Figure 1.

Evaluation of axonal pathology using the CLARITY technique. Representative example of 2‐mm‐thick block of uninjured mouse brain sectioned in the coronal plane (A) before and (B) after tissue clearing. (C) Diagram demonstrating the approach to analysis of cleared tissue. Specifically, 8‐µm regions of tissue were flattened (maximum‐projection function) to simulate traditional formalin‐fixed paraffin‐embedded (FFPE) tissue sections. Bulbs identified within these regions were re‐evaluated with the full 3D of tissue up to 100 µm to determine their true morphology and connectivity status.

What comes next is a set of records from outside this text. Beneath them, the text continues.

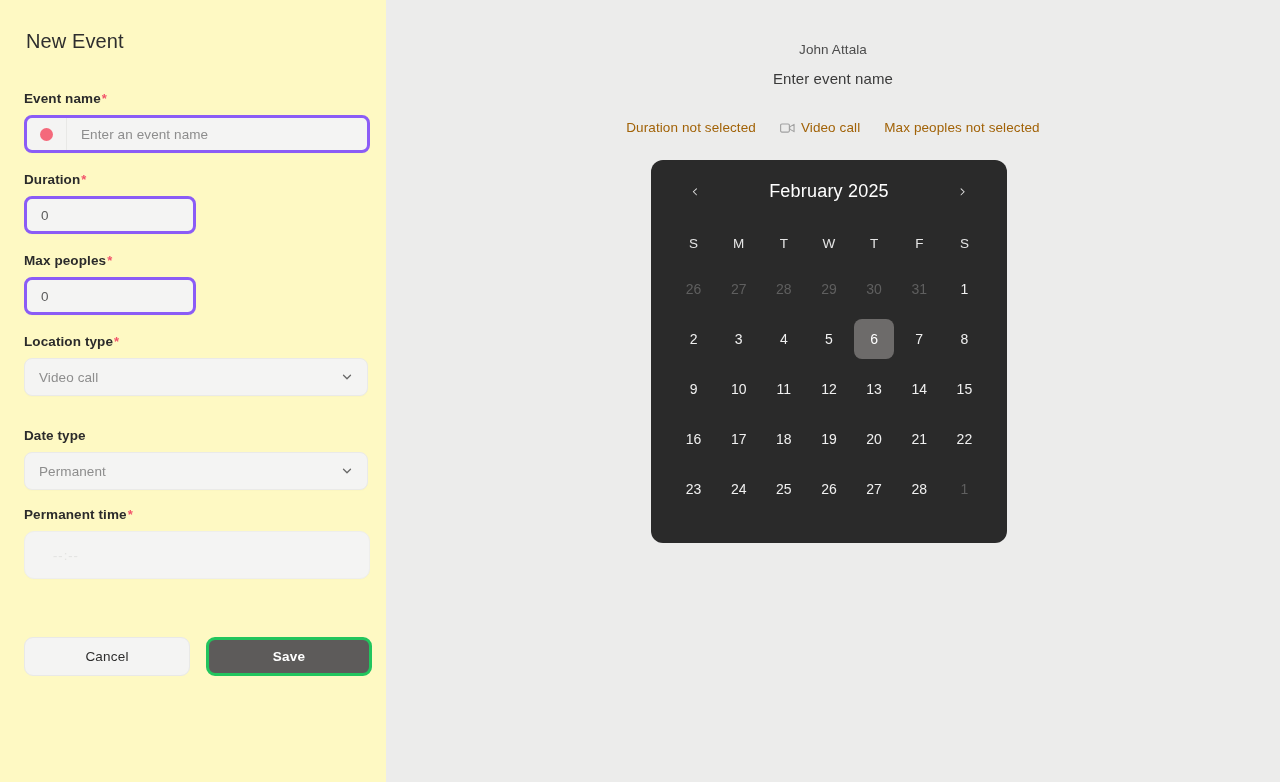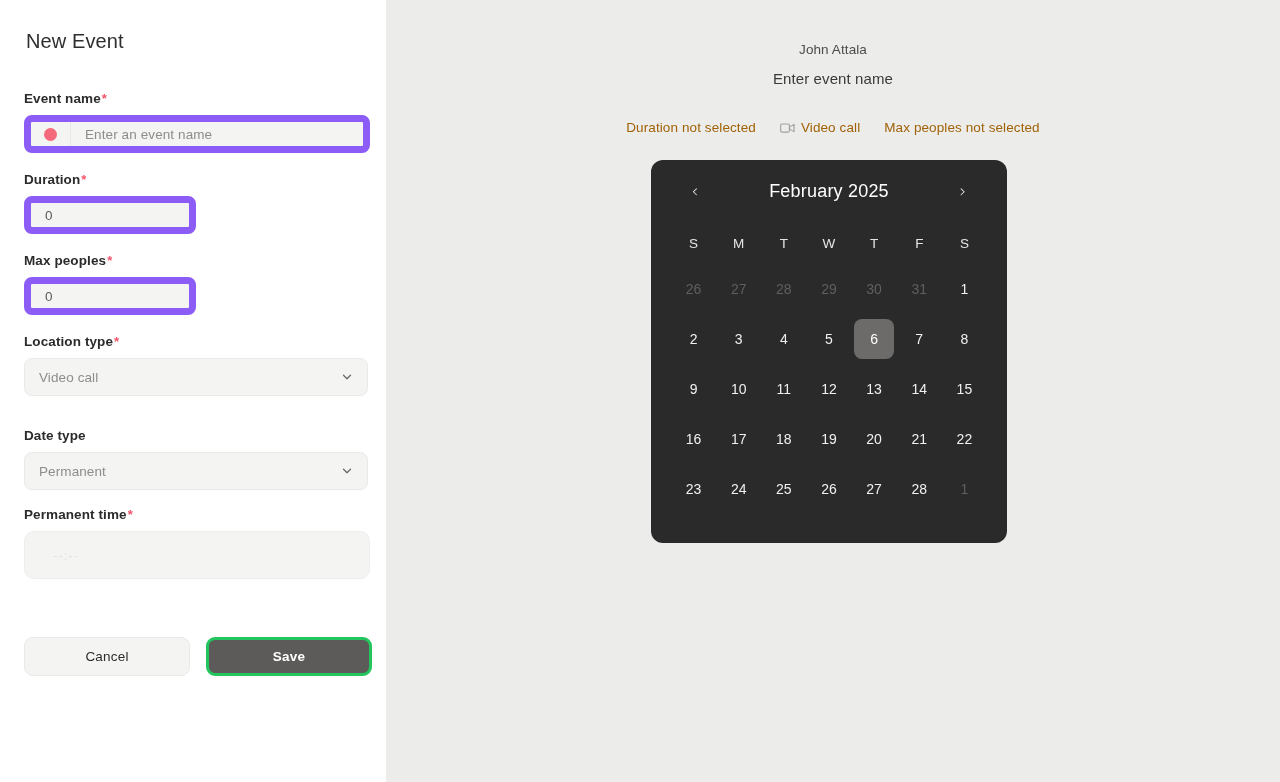"New Event" .form-panel { background: #ffffff -> #fef9c3 }
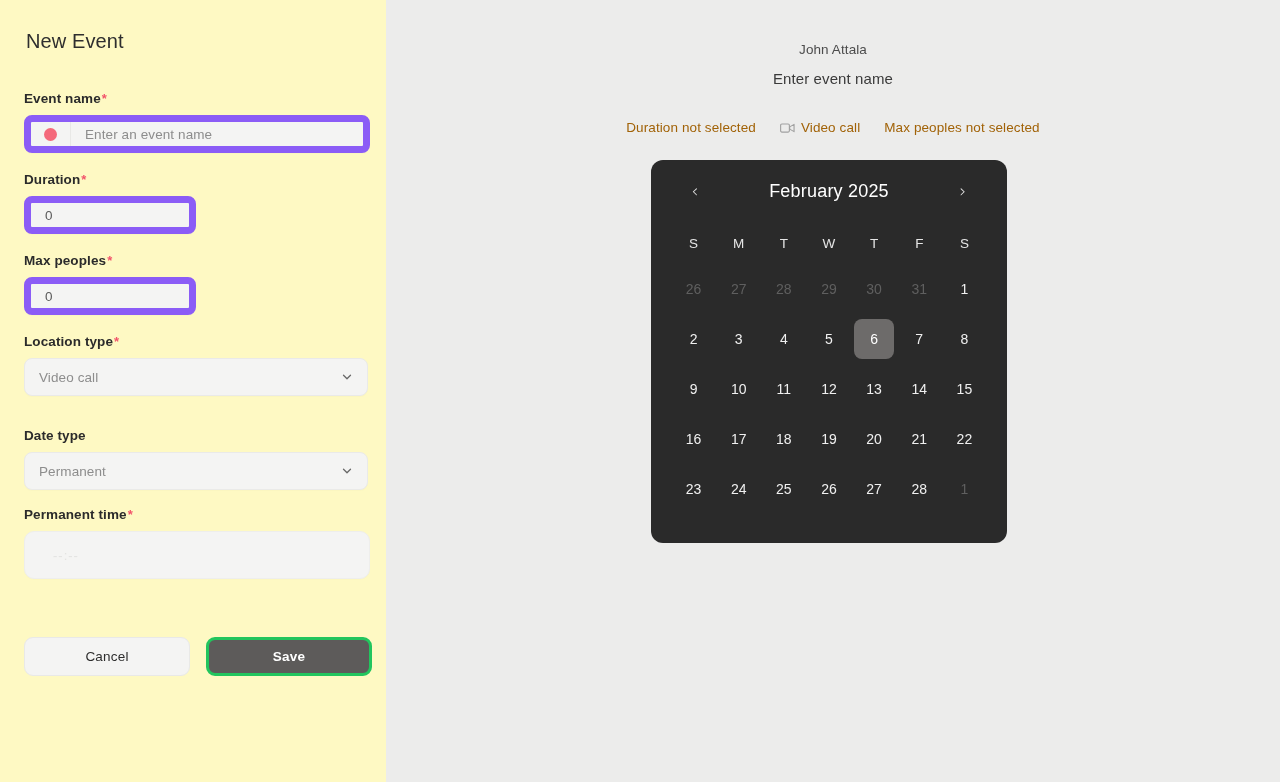"Enter an event name" .input-box { border: 7px solid #8b5cf6 -> 3px solid #8b5cf6 }
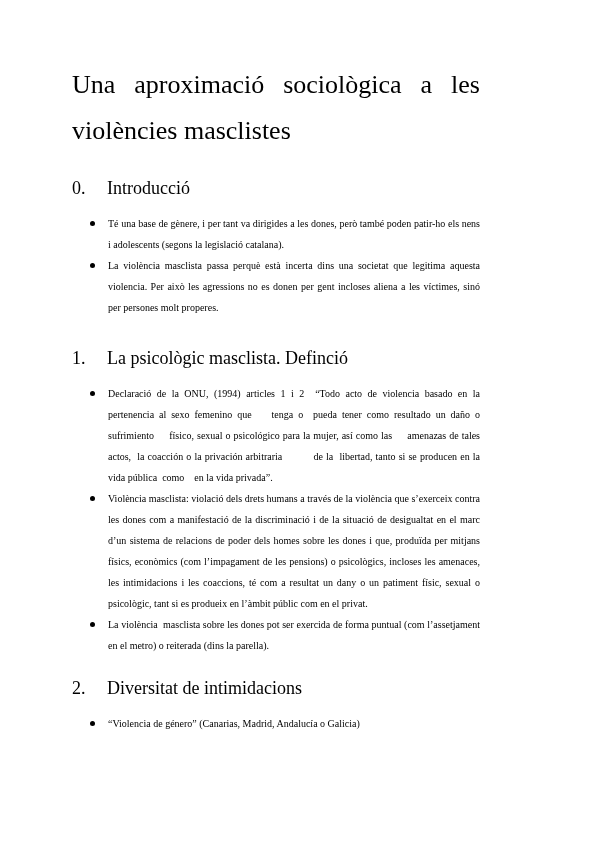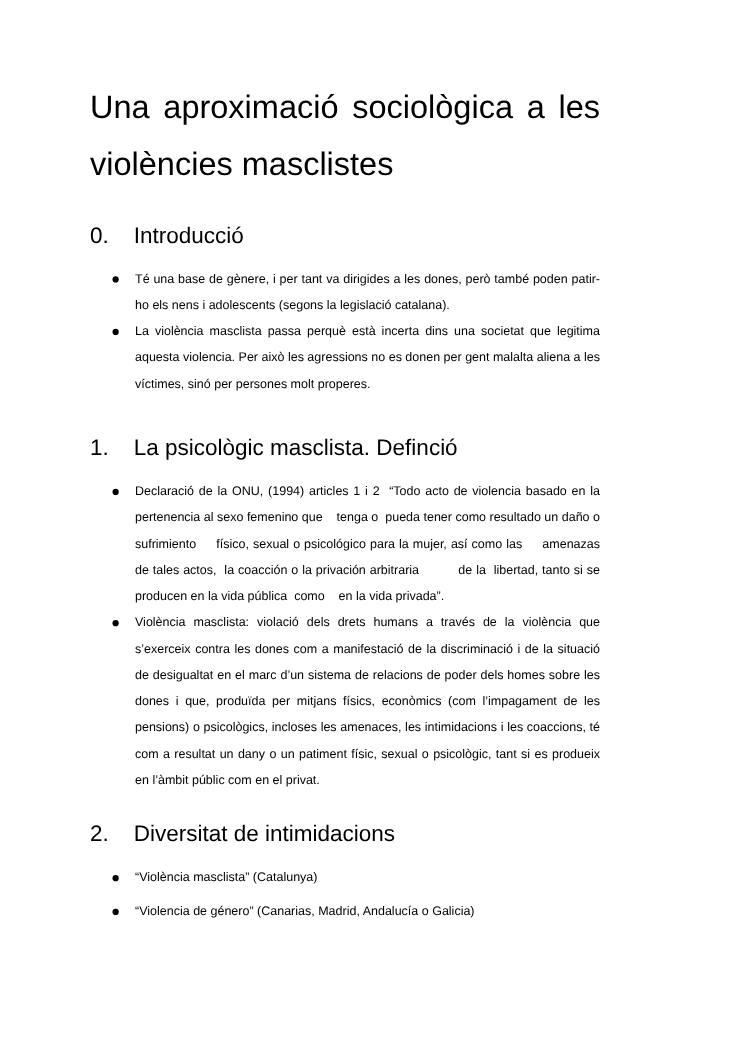"Una aproximació sociològica a les" .page { font-family: none -> Liberation Serif, serif }
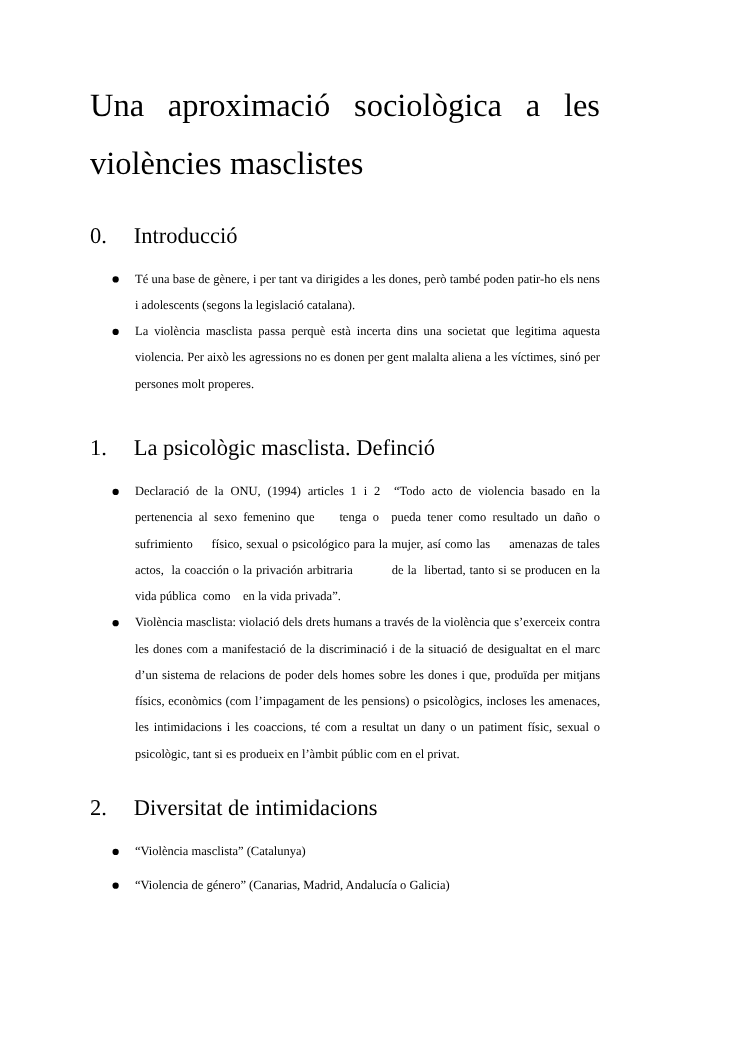"La violència masclista passa perquè" span.btxt { text: malalta -> incloses }
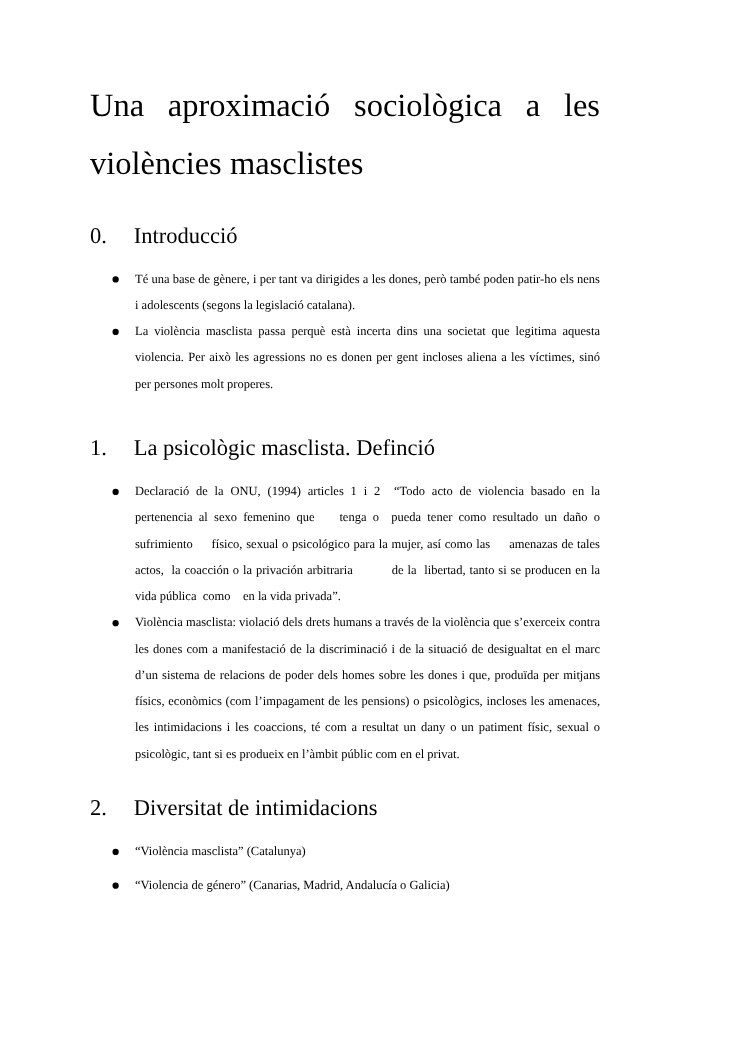"La violència masclista sobre les" div.bullet-item { html: none -> <div> <span> <span></span> </span> <span>La violència masclista sobre les dones pot ser exercida de forma puntual (com l’assetjament en el metro) o reiterada (dins la parella).</span> </div> }
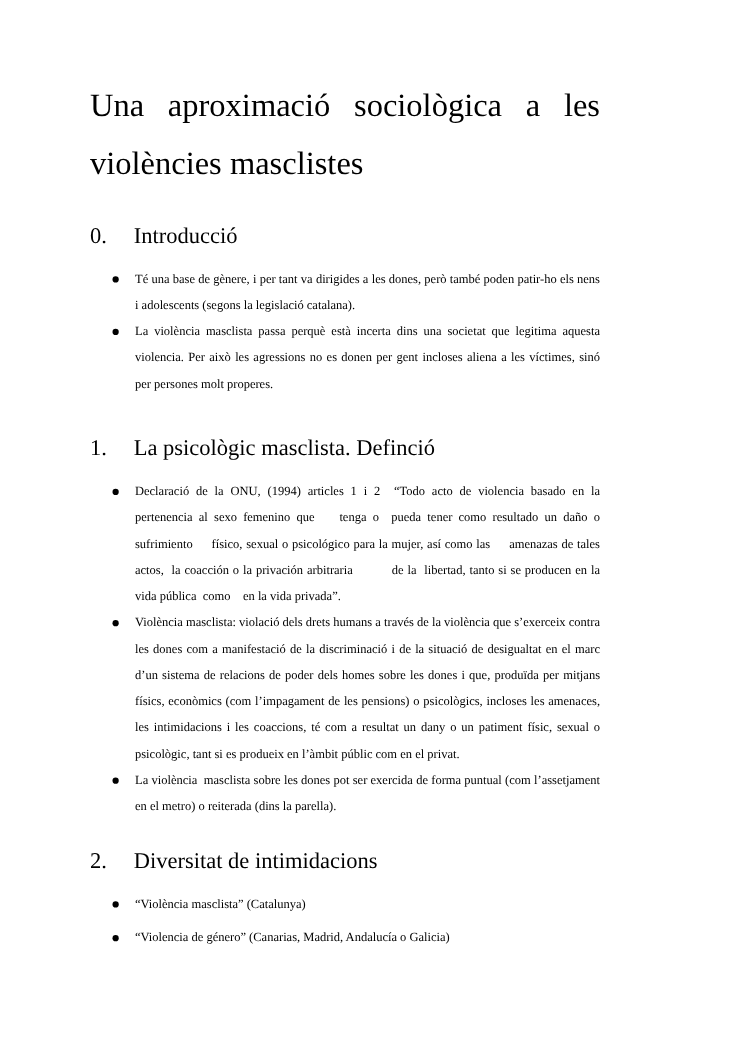"“Violència masclista” (Catalunya)" div.bullet-item { html: <div> <span> <span></span> </span> <span>“Violència masclista” (Catalunya)</span> </div> -> none }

Fourteen micrometer gaps were included to avoid measurement of the same bulbs twice (based on maximal bulb size). (D) Representative example of standard 8µm‐thick FFPE mouse tissue section immunofluorescently labeled with APP. Axonal swellings can be observed in the peri‐contusional region at 24 h following CCI. Note, while the vast majority of APP swellings appear as disconnected, terminal axonal bulbs (arrow), occasional varicosities can be observed with two clear projections from a single swelling along an intact axon (arrowhead). (E) APP immunoreactive axonal pathology observed peri‐contusionally at 24 h post‐CCI on 8‐µm‐thick maximum projection images using cleared tissue appears indistinguishable from standard FFPE immunofluorescent sections in (D). Scale bars: (A,B) 2 mm, (D,E) 50 µm.